The required output is the exact run of lines below that opens at the line with "number and frequency" and closes at the line with "keeps having to".

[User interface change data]

* * * * * * * * *

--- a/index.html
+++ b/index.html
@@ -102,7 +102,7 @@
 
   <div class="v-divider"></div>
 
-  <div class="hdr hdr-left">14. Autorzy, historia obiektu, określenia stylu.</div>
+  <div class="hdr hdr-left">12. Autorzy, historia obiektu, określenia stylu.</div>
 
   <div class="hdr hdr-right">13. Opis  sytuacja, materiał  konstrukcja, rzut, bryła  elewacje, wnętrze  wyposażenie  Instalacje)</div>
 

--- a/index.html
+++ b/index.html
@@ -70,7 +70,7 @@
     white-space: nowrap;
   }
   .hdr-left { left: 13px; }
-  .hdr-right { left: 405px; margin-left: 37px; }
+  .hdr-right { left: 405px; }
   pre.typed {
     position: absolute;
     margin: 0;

* * * * * * * * *

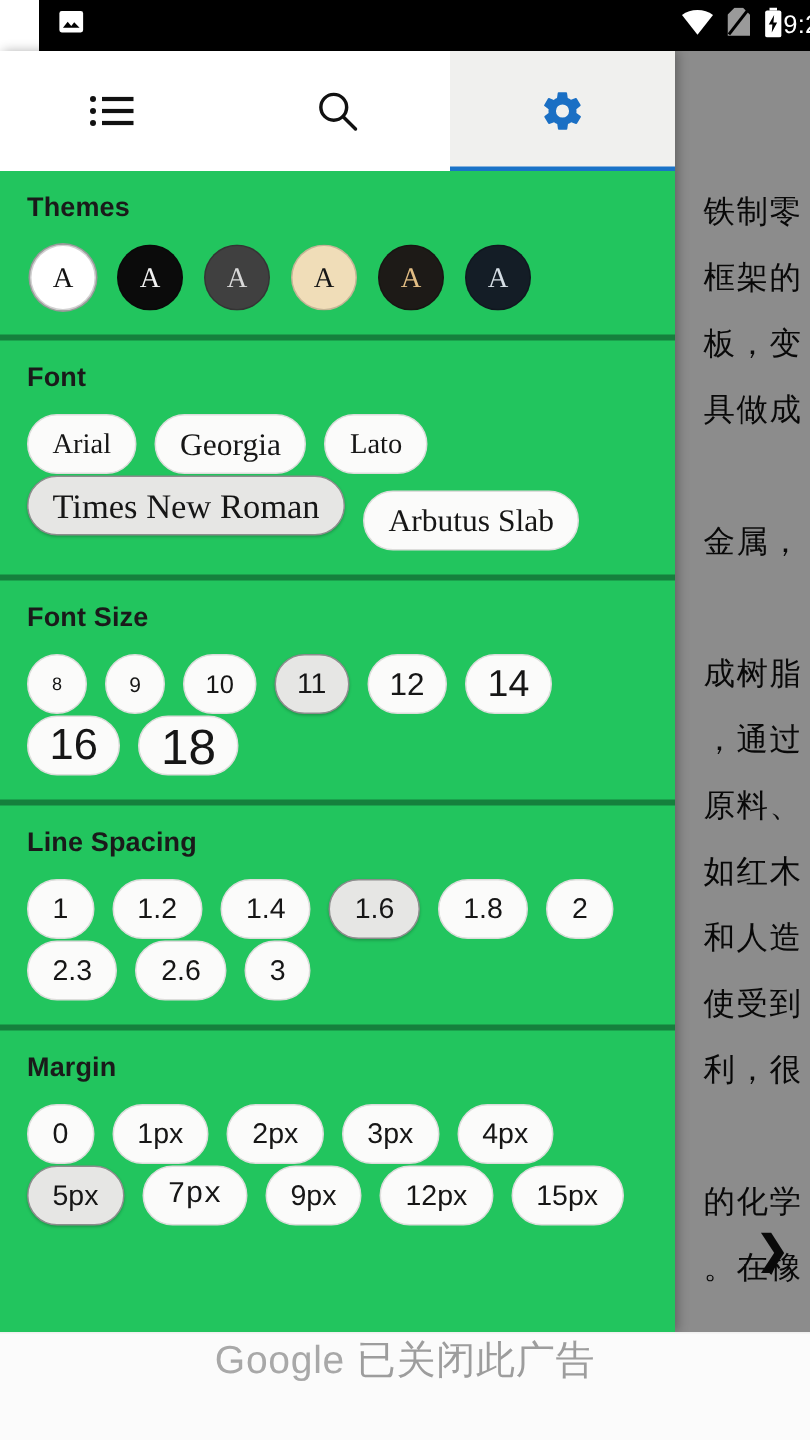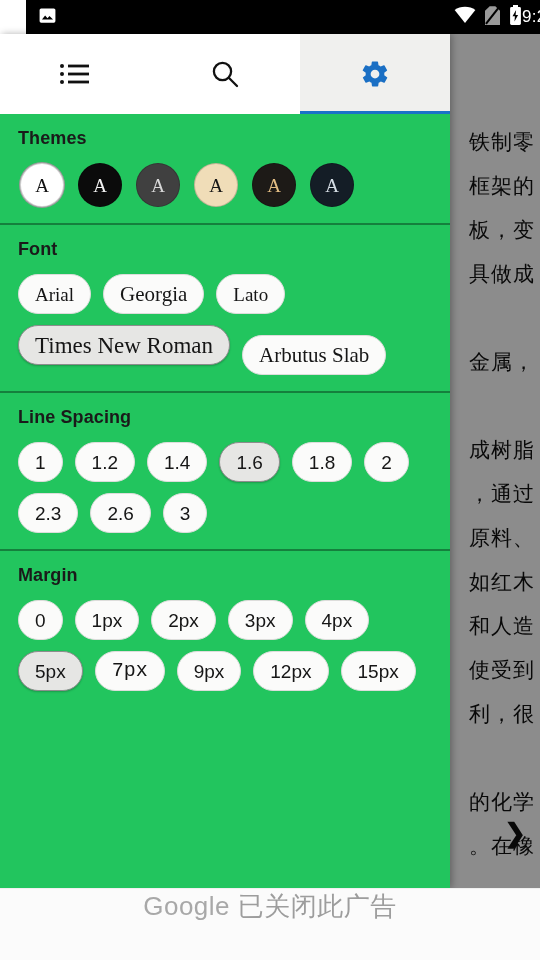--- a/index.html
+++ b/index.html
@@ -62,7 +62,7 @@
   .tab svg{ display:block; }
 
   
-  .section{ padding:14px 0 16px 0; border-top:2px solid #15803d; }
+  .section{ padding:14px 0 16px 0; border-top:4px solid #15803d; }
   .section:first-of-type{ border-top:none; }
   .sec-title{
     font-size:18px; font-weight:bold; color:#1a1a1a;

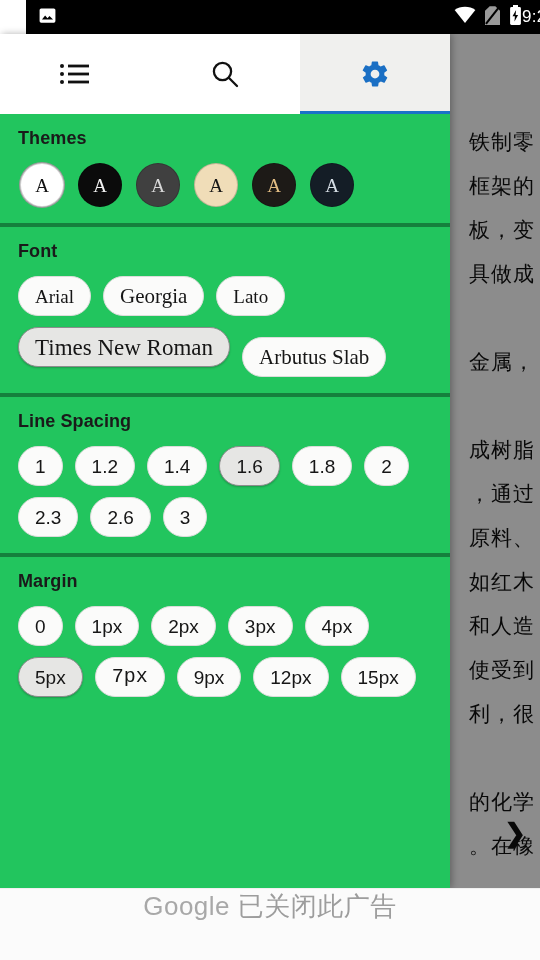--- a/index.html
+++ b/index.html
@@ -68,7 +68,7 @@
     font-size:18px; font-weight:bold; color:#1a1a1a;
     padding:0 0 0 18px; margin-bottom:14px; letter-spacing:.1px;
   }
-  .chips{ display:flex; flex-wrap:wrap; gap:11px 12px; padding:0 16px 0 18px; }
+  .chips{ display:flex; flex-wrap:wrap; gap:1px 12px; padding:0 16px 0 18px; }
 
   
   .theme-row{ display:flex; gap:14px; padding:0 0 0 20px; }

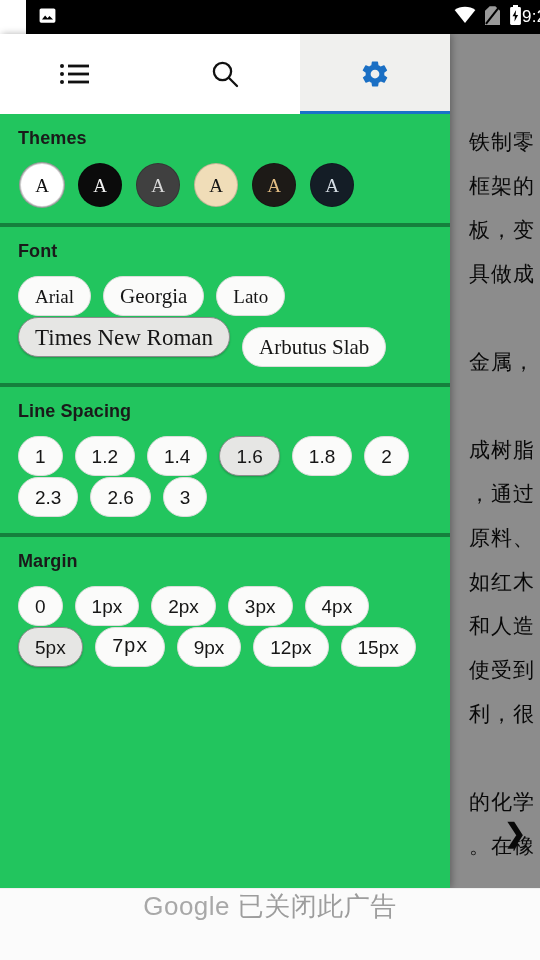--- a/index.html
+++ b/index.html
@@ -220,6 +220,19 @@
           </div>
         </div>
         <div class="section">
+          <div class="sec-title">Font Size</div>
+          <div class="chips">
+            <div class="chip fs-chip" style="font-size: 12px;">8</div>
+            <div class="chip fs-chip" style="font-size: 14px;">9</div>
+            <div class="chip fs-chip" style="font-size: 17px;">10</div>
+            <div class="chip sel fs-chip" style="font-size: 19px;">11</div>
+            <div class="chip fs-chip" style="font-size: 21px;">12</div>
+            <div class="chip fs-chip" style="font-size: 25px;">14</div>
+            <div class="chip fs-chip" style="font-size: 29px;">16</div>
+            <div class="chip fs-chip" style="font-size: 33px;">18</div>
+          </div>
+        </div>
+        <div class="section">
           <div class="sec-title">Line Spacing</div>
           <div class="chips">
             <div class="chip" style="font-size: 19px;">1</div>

* * * * * * * * *

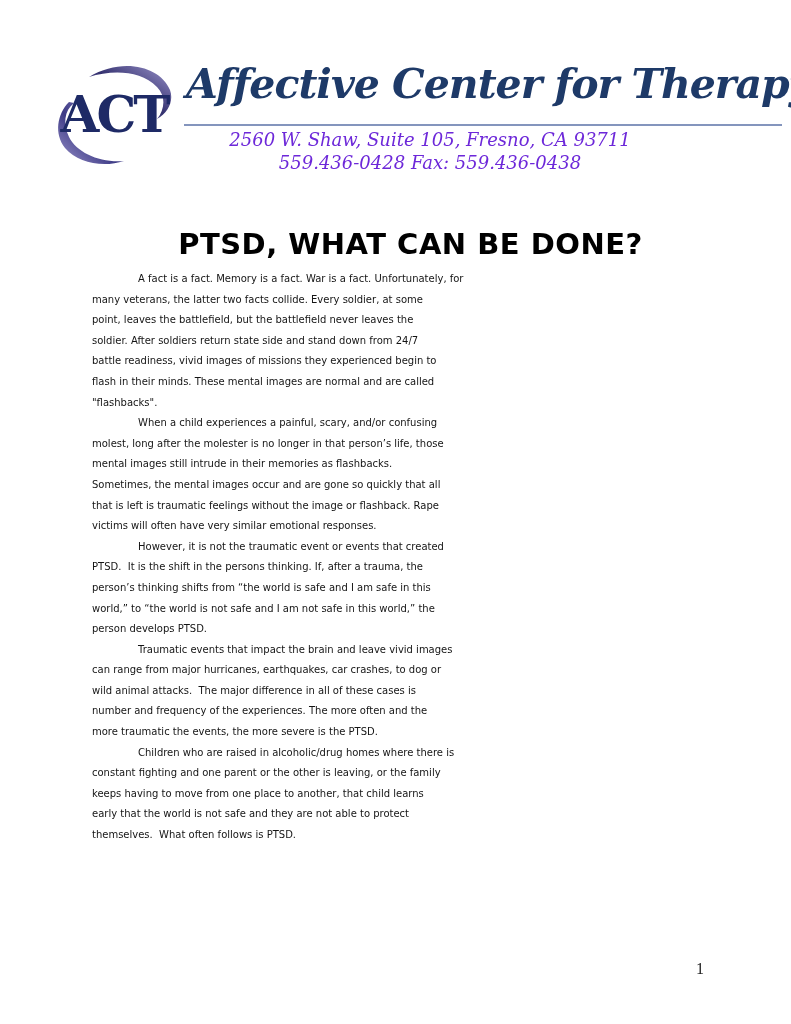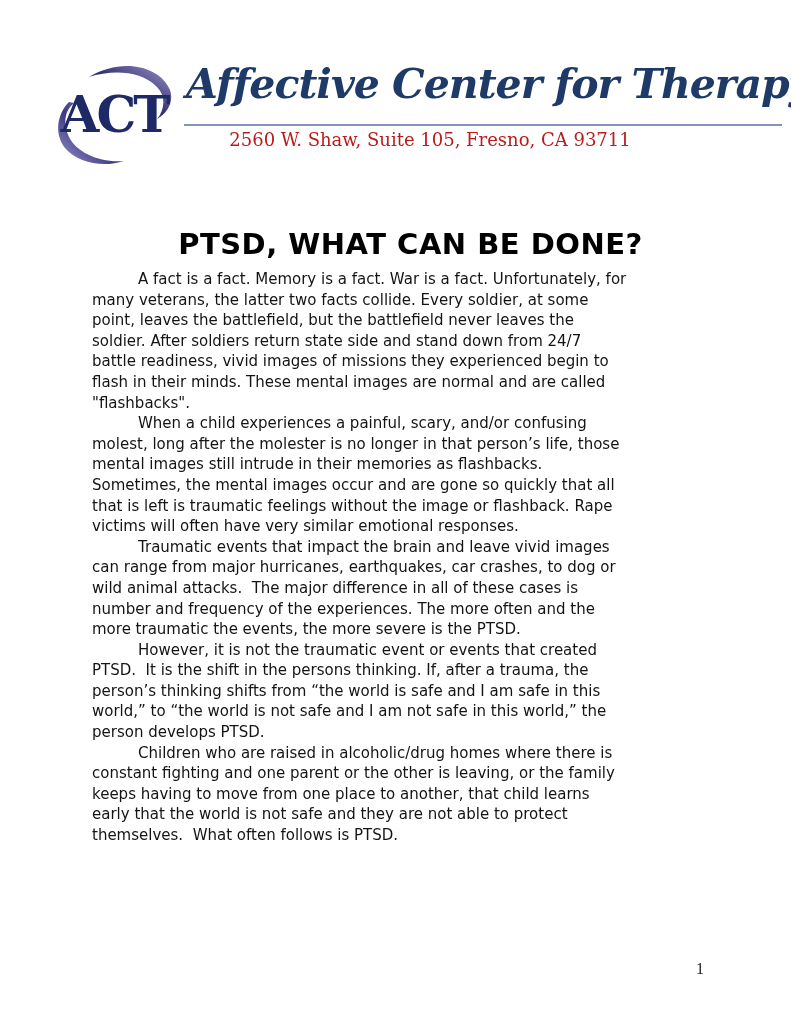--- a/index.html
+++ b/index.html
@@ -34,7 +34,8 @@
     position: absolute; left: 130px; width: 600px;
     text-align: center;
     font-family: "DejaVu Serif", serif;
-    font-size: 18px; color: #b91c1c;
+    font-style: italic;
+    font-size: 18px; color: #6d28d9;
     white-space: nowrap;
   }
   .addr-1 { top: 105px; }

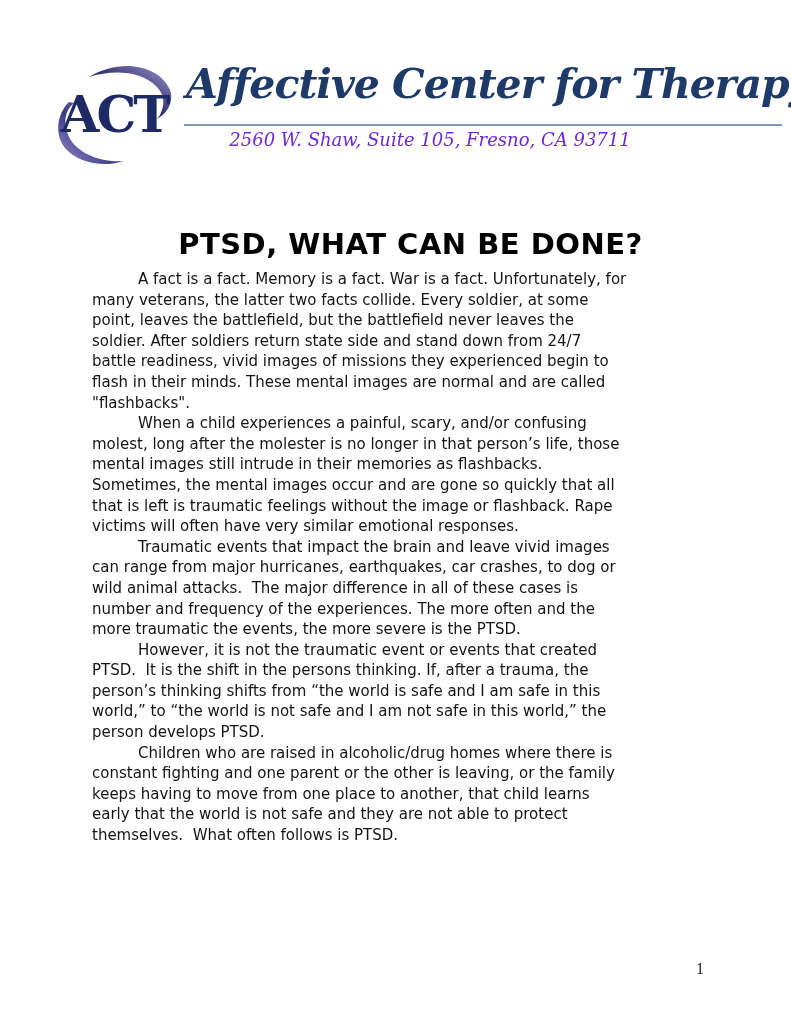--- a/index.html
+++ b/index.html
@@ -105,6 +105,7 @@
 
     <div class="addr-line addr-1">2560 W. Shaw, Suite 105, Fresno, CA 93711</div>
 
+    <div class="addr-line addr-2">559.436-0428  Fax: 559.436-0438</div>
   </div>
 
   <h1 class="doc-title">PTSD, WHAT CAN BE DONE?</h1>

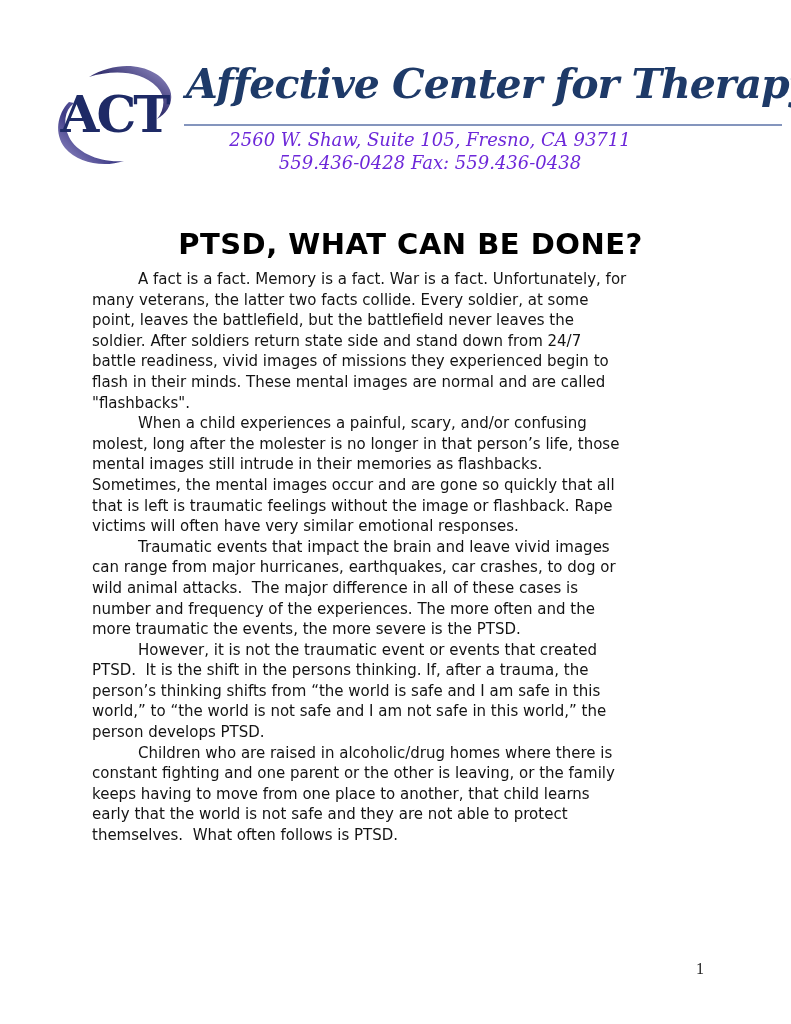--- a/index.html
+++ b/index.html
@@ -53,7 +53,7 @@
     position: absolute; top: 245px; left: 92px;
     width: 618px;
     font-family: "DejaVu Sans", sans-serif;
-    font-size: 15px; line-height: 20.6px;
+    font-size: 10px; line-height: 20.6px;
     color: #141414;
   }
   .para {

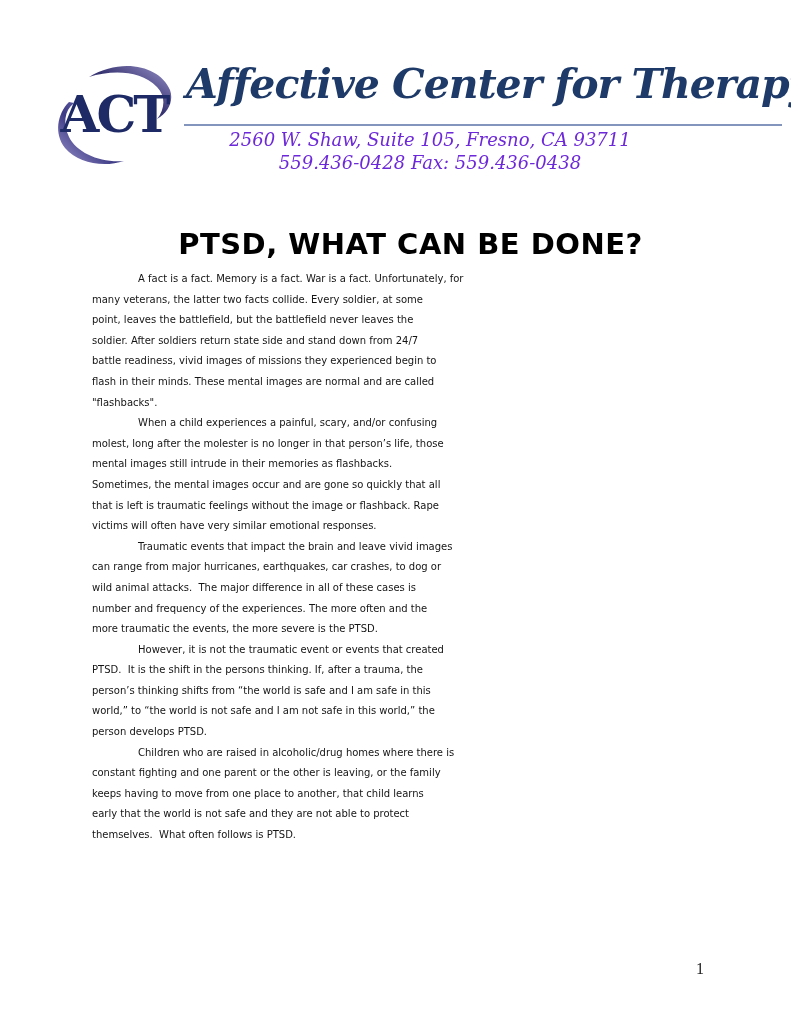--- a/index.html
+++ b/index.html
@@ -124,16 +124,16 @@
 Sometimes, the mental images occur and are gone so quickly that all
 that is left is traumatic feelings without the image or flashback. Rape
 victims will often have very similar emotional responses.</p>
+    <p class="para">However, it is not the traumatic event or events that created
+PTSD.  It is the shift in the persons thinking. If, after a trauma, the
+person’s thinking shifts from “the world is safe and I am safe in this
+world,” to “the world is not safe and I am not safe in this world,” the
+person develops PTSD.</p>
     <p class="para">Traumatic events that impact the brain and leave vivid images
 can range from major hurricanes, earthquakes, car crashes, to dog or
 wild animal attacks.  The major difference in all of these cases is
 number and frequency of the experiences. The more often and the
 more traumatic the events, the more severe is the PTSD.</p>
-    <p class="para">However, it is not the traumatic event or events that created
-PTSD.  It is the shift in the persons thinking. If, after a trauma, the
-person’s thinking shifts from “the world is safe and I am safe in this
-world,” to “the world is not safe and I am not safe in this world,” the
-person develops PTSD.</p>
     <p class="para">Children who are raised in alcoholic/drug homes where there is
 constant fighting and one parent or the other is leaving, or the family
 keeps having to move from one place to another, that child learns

* * * * * * * * *

**TASK SOLUTION**
 number and frequency of the experiences. The more often and the
 more traumatic the events, the more severe is the PTSD.</p>
-    <p class="para">However, it is not the traumatic event or events that created
-PTSD.  It is the shift in the persons thinking. If, after a trauma, the
-person’s thinking shifts from “the world is safe and I am safe in this
-world,” to “the world is not safe and I am not safe in this world,” the
-person develops PTSD.</p>
     <p class="para">Children who are raised in alcoholic/drug homes where there is
 constant fighting and one parent or the other is leaving, or the family
 keeps having to move from one place to another, that child learns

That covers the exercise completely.